Alternative new approaches for the design of superhydrophobic surfaces in the textile industry are focused on the surface functionalization of SiO2 nanoparticles with non-fluorinated alkylsilanes [77] or fluorosilanes [7880]. As an example of the use of these functionalized SiO2 nanoparticles, an interesting approach for imparting extremely high hydrophobicity to cotton and polyester fabrics is presented by Gao et al. [77]. For this case, a first step is based on the fabrication of a silica sol prepared by the respective hydrolysis and condensation of tetraethyl ortosilicate (TEOS) under alkaline conditions. Then, a second hydrophobization step was performed using hydrolized hexadecyltrimethoxysilane (HDMTS). The treated cotton and polyester textiles show excellent water repellent properties with a water contact angle of 155° on cotton and 143° on polyester. This high hydrophobicity is associated with the presence of a non-fluorinated compound such as HDMTS as well as an increase in roughness by the silica sol.
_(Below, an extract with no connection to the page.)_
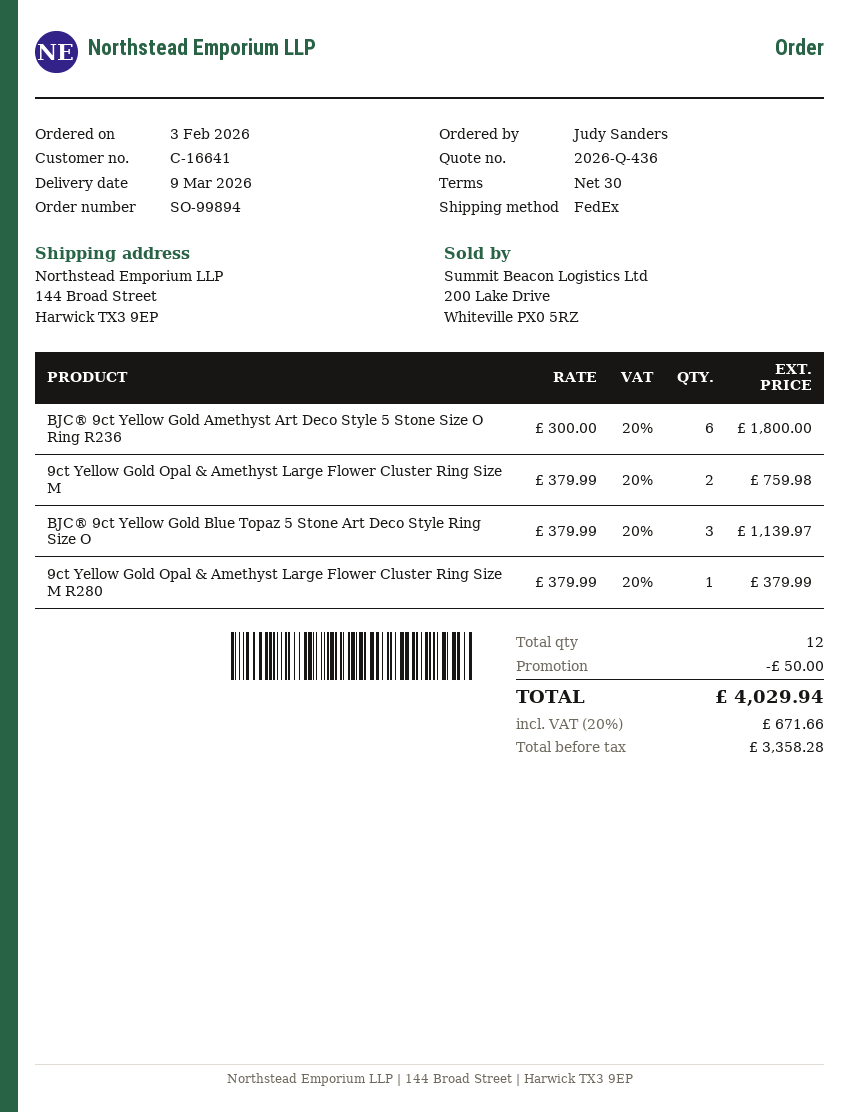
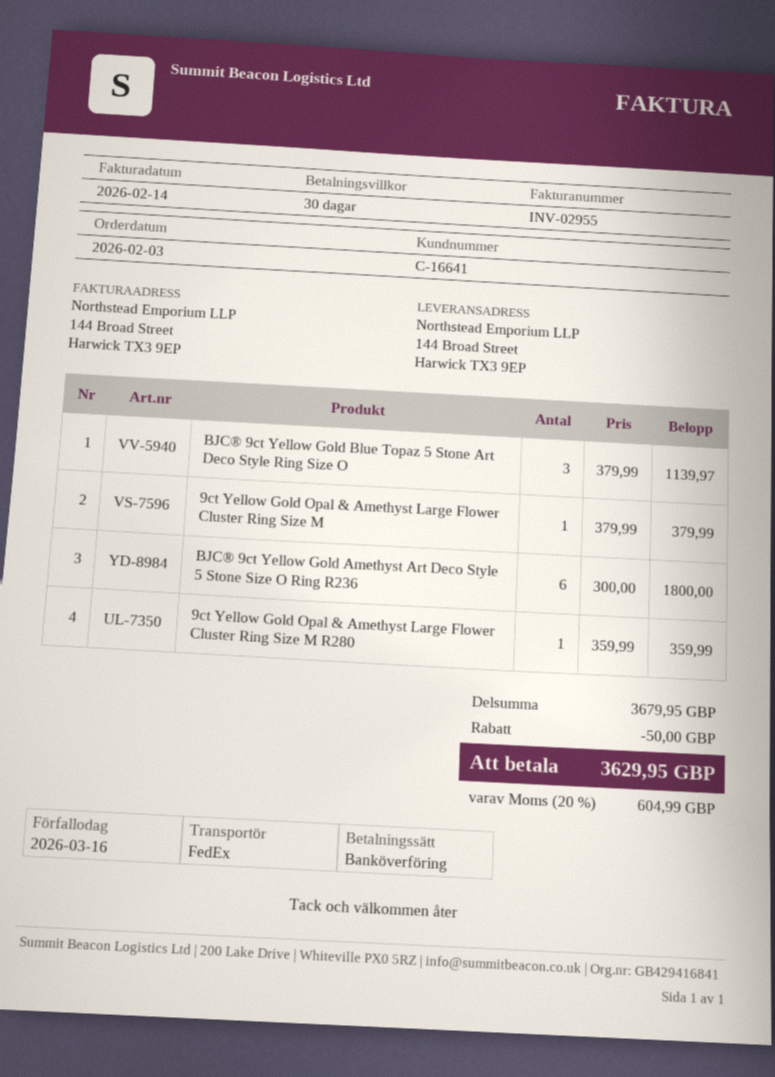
9ct Yellow Gold Opal & Amethyst Large Flower Cluster Ring Size M: 2 x 379.99 = 759.98 -> 1 x 379.99 = 379.99
9ct Yellow Gold Opal & Amethyst Large Flower Cluster Ring Size M R280: 1 x 379.99 = 379.99 -> 1 x 359.99 = 359.99
tax: 20% = 671.66 -> 20% = 604.99
total: 4029.94 -> 3629.95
An important aspect was the high durability of the treated textile fabrics because they were able to retain the most of the hydrophobic properties after 30 laundering cycles.

Xu and coworkers designed fluoropolymer/silica (FP/SiO2) organic/inorganic nanocomposites coatings on polyester fabrics [78, 79]. For the preparation of these nanocomposites, firstly, vinyl silica (V-SiO2) hydrosols were prepared by one-step water-based sol-gel method using the vinyl trimethoxy silane (VTMS) as the silane precursor and ammonium hydroxide as the catalyst. Secondly, a fluorinated acrylic polymer/silica nanocomposite was prepared by emulsion polymerization based on V-SiO2 hydrosol. FTIR measurements corroborate that the V-SiO2 nanoparticles had been successfully incorporated into the nanocomposite and the fluoropolymer had been chemically bonded with nano-SiO2 by the vinyl bridge. A dip-pad-cure process was applied to deposit the nanocomposite onto the polyester fabrics. It has been demonstrated that the treated fabrics with these fluoropolymer/SiO2 nanocomposites showed higher contact angle values than the fabrics which were only treated with a fluoropolymer. The nanocomposites exhibited excellent superhydrophobicity with a contact angle of 151.5° and a water shedding angle of 12°, whereas the polyester fabric treated by fluoropolymer without the presence of V-SiO2 nanoparticles showed a contact angle of 132.3° and a water shedding angle of 29°. These results corroborate the importance of a rough surface structure on PET fabrics which is provided by the SiO2 nanoparticles to improve the hydrophobic properties of the fluorinated polymers which provide low surface energy.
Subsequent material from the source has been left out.